__What you should do__. Set every entry below down once more, exactly as it stands, without images.

__________

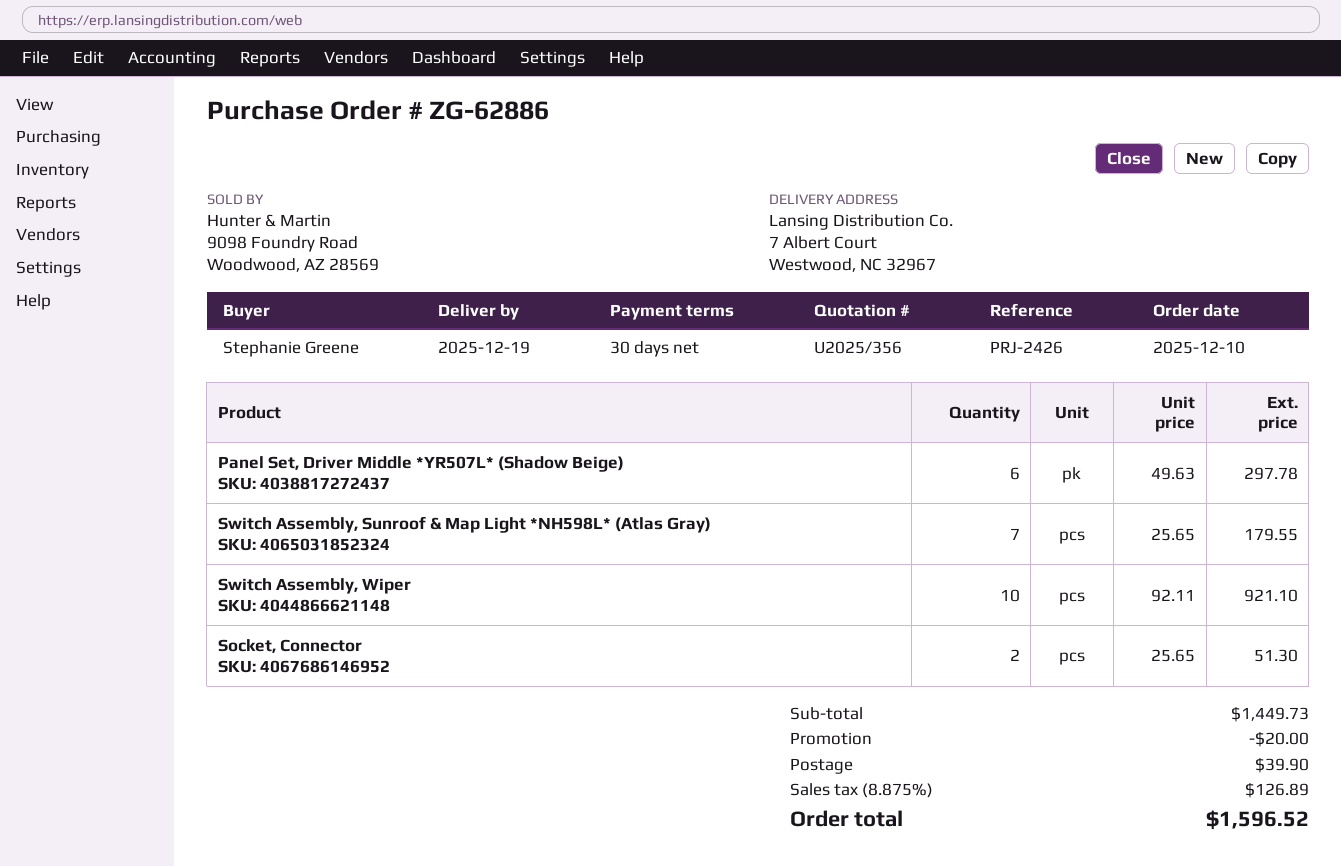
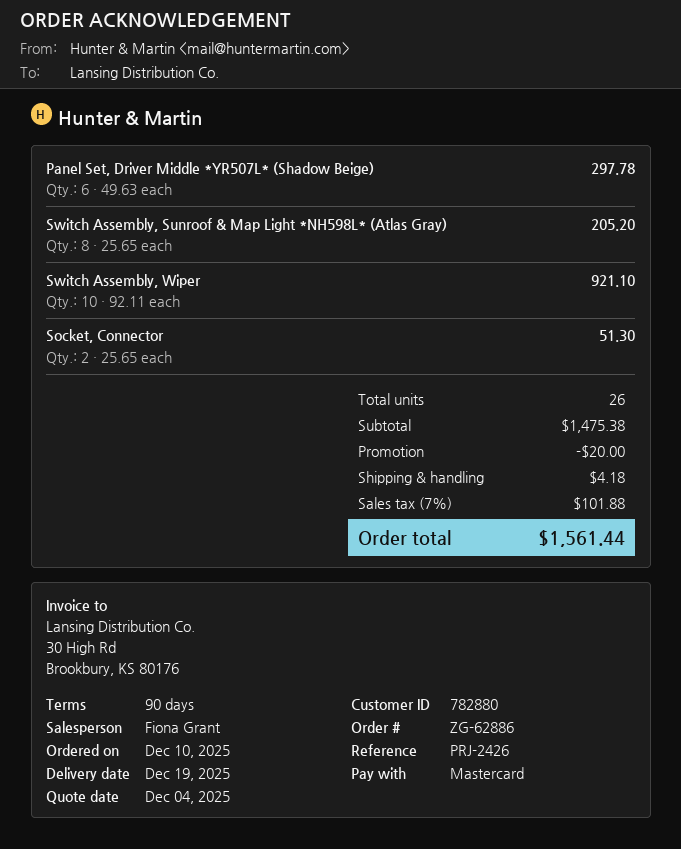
payment terms: 30 days -> 90 days
Switch Assembly, Sunroof & Map Light *NH598L* (Atlas Gray): 7 x 25.65 = 179.55 -> 8 x 25.65 = 205.20
subtotal: 1449.73 -> 1475.38
shipping: 39.90 -> 4.18
tax: 8.875% = 126.89 -> 7% = 101.88
total: 1596.52 -> 1561.44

__________

__Answer space__.
payment terms: 30 days -> 90 days
Switch Assembly, Sunroof & Map Light *NH598L* (Atlas Gray): 7 x 25.65 = 179.55 -> 8 x 25.65 = 205.20
subtotal: 1449.73 -> 1475.38
shipping: 39.90 -> 4.18
tax: 8.875% = 126.89 -> 7% = 101.88
total: 1596.52 -> 1561.44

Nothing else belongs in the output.